◆ WORK INSTRUCTIONS ◆
Only the pictures should be dropped; copy the rest of the entries exactly.

◆ SUPPLIED RECORDS ◆
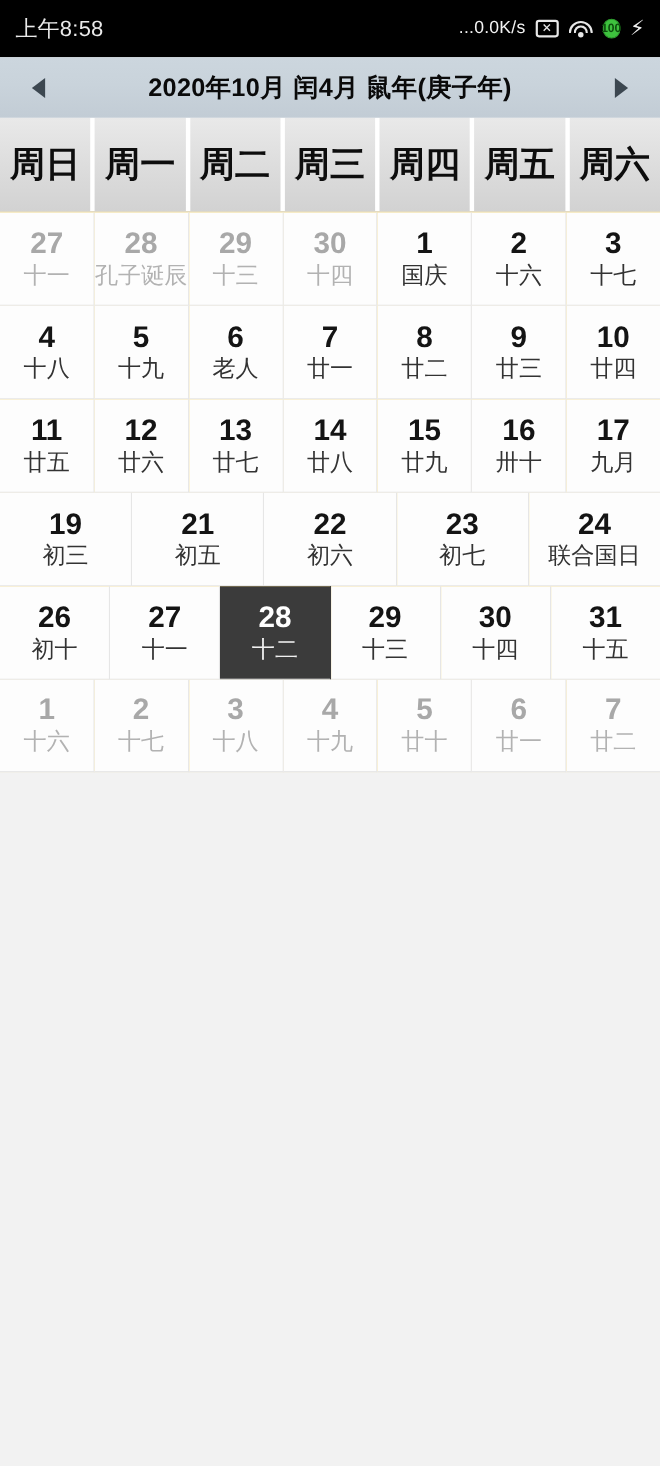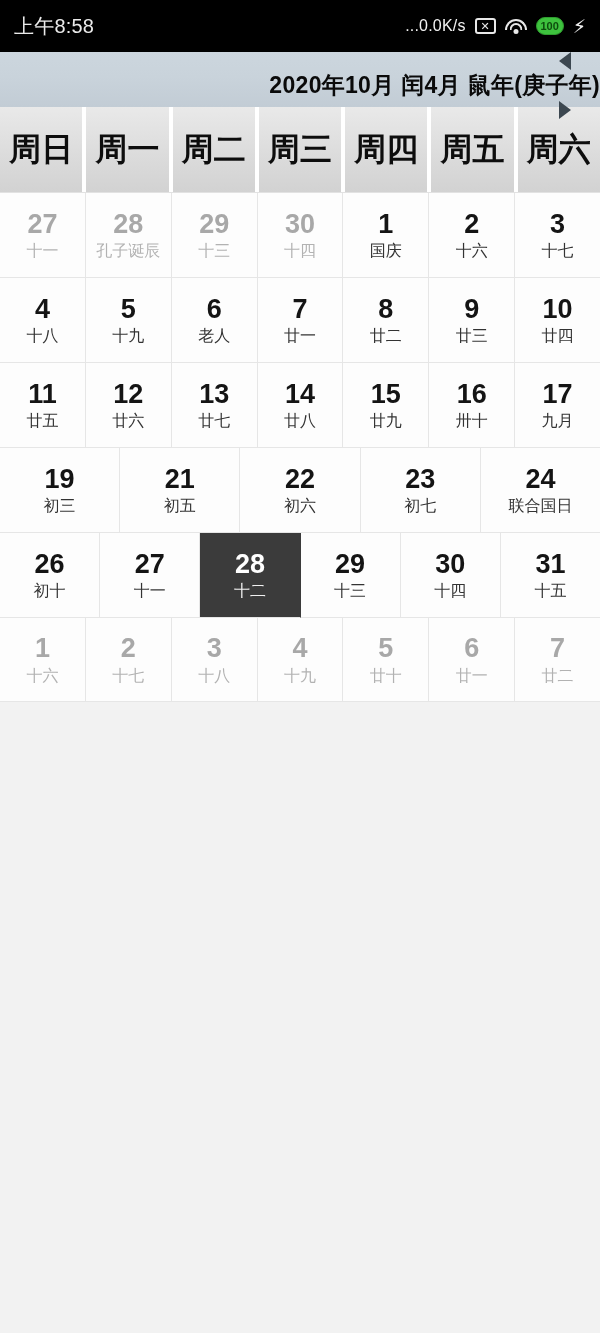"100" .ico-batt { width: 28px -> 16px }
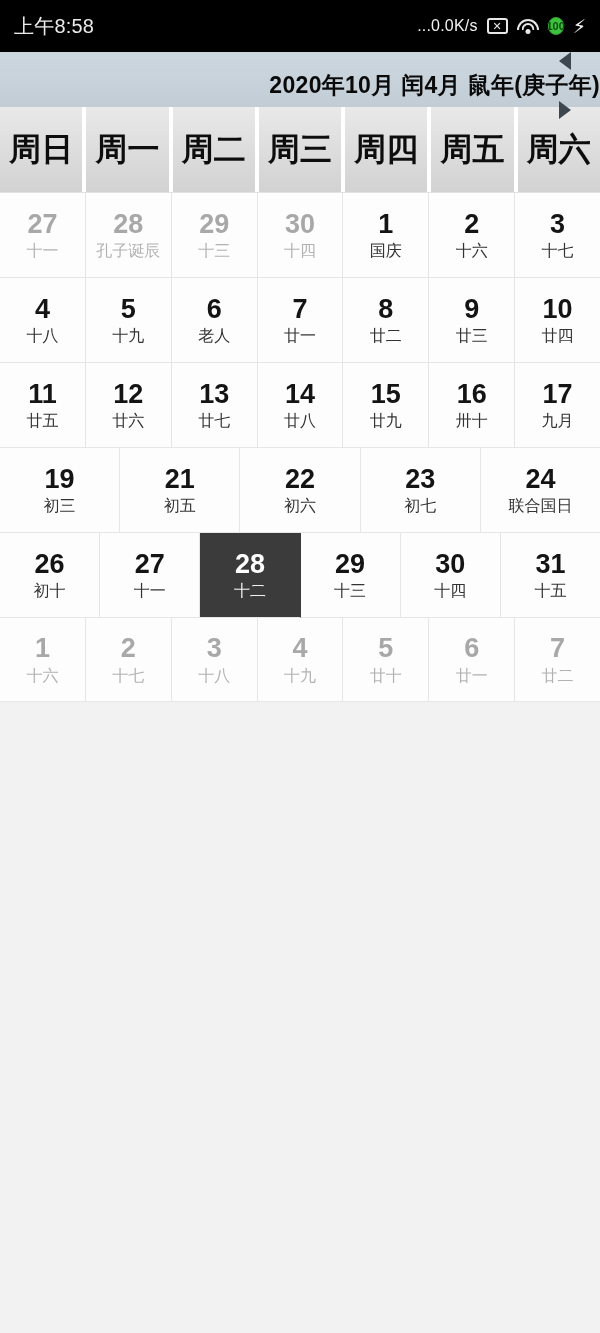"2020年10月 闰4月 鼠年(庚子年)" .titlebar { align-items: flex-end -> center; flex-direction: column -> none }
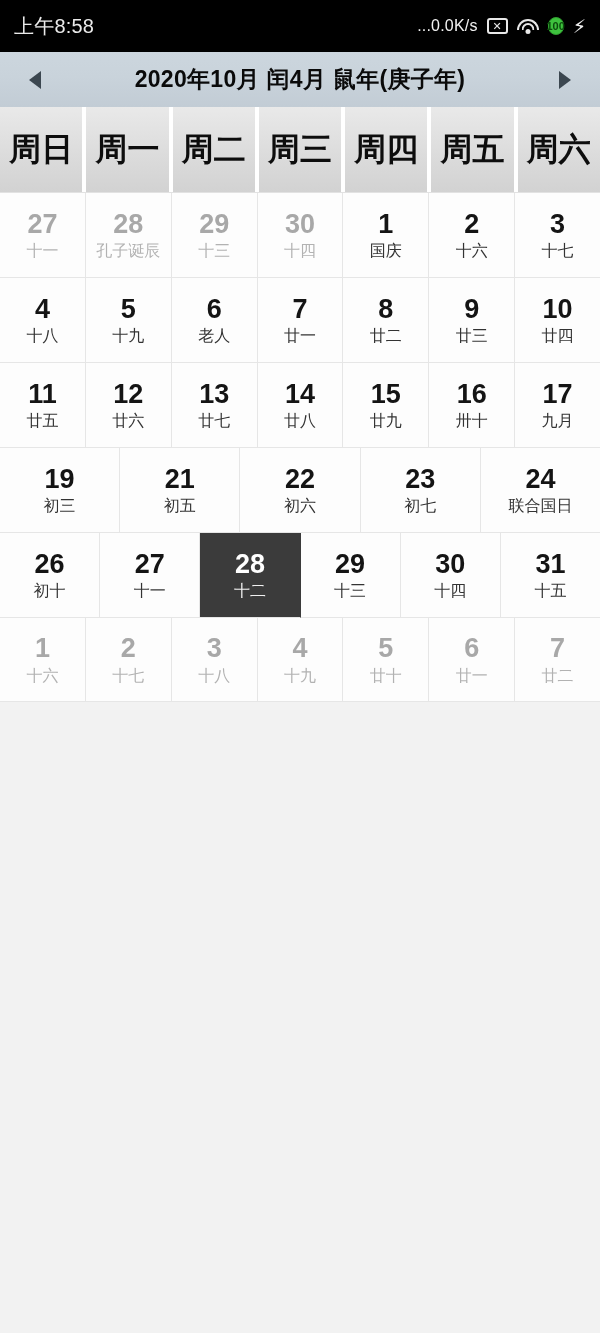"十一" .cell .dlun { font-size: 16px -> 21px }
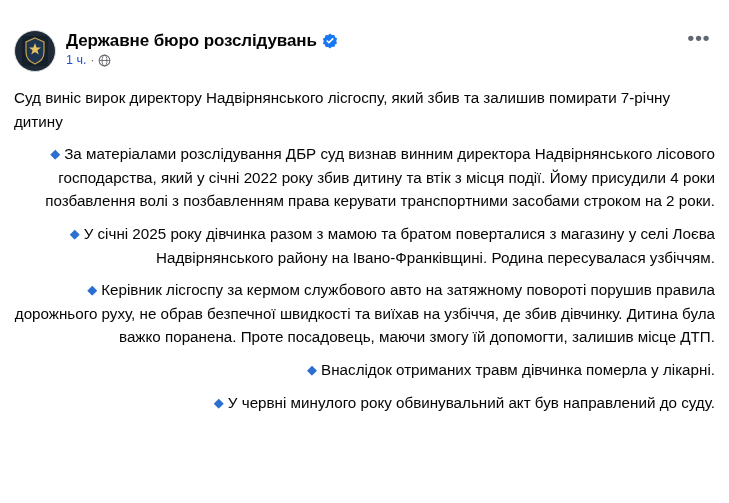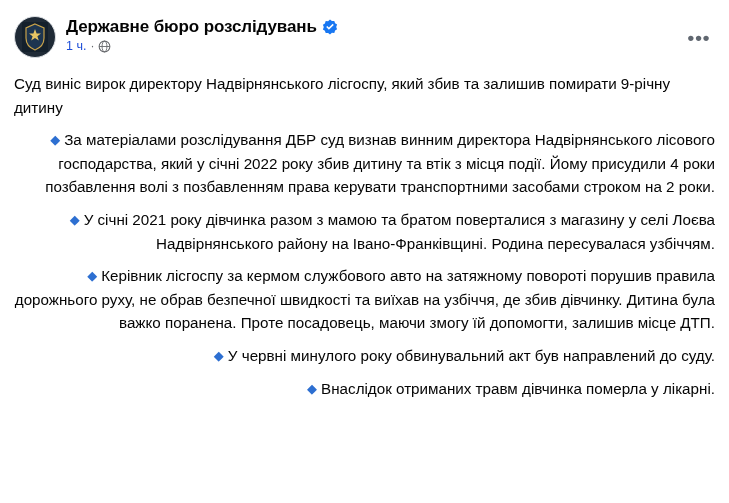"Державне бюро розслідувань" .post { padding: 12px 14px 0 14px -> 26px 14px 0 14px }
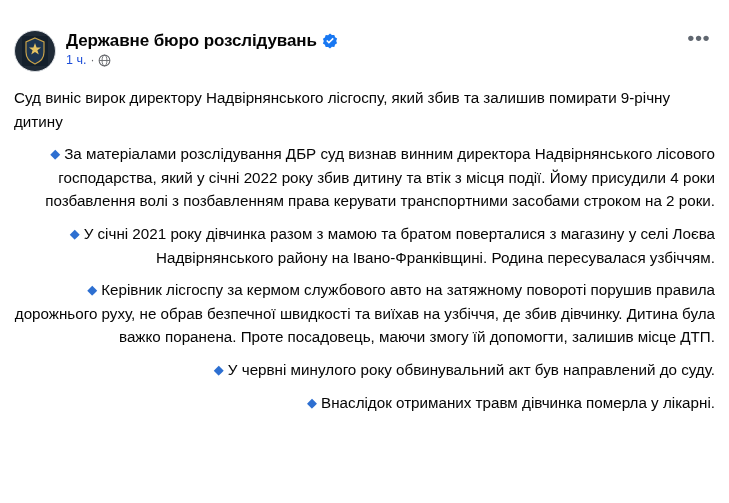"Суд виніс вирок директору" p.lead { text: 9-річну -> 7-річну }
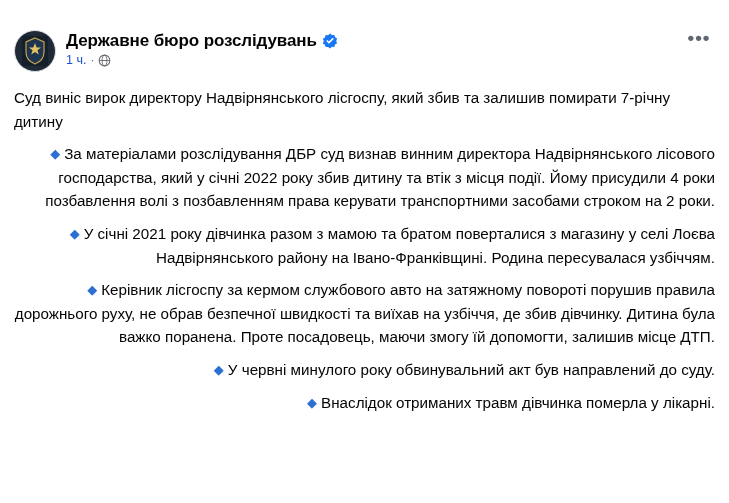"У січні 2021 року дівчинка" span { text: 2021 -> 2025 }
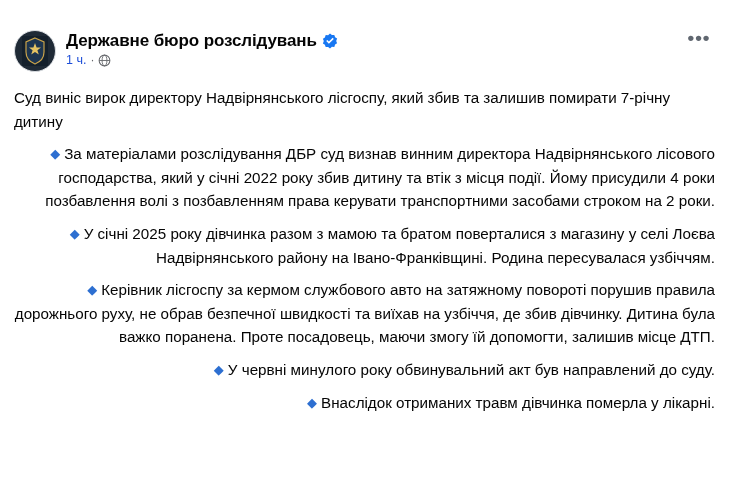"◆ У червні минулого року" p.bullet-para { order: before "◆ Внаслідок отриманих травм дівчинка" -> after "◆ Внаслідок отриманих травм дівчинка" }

◆ OUTPUT ◆
"100" .ico-batt { width: 28px -> 16px }
"2020年10月 闰4月 鼠年(庚子年)" .titlebar { align-items: flex-end -> center; flex-direction: column -> none }
"十一" .cell .dlun { font-size: 16px -> 21px }
"Державне бюро розслідувань" .post { padding: 12px 14px 0 14px -> 26px 14px 0 14px }
"Суд виніс вирок директору" p.lead { text: 9-річну -> 7-річну }
"У січні 2021 року дівчинка" span { text: 2021 -> 2025 }
"◆ У червні минулого року" p.bullet-para { order: before "◆ Внаслідок отриманих травм дівчинка" -> after "◆ Внаслідок отриманих травм дівчинка" }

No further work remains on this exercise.